### ENTRIES SUPPLIED
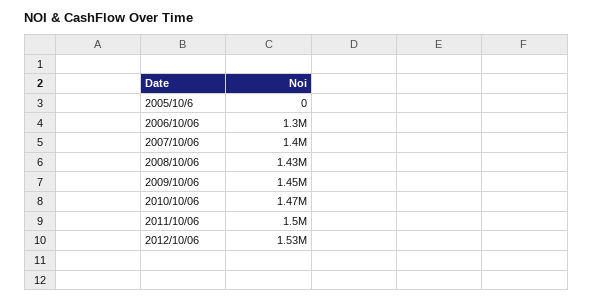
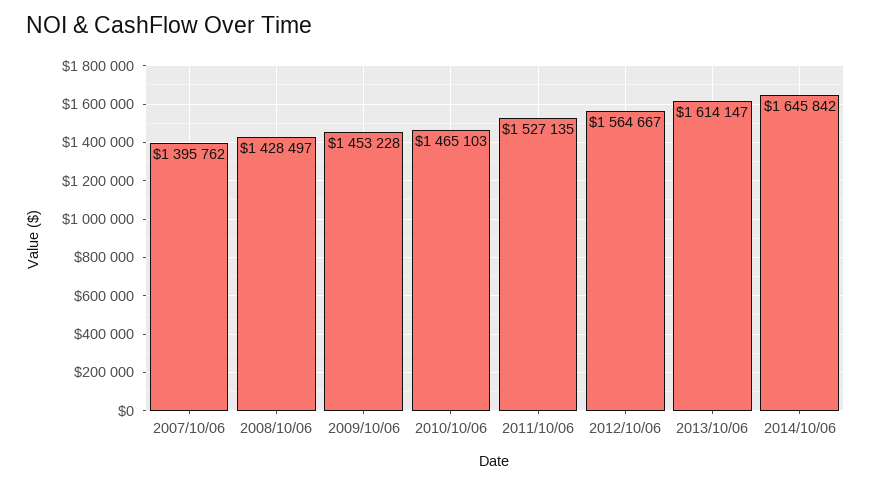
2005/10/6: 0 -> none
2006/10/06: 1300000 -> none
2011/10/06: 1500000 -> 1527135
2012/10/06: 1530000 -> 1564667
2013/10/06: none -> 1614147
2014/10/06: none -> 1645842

### DIRECTIONS FOR THIS TASK
Restate precisely, and with nothing added, the lines from the one with "2011/10/06: 1500000 -> 1527135" through the final line of the material.

### COMPLETED EXERCISE
2011/10/06: 1500000 -> 1527135
2012/10/06: 1530000 -> 1564667
2013/10/06: none -> 1614147
2014/10/06: none -> 1645842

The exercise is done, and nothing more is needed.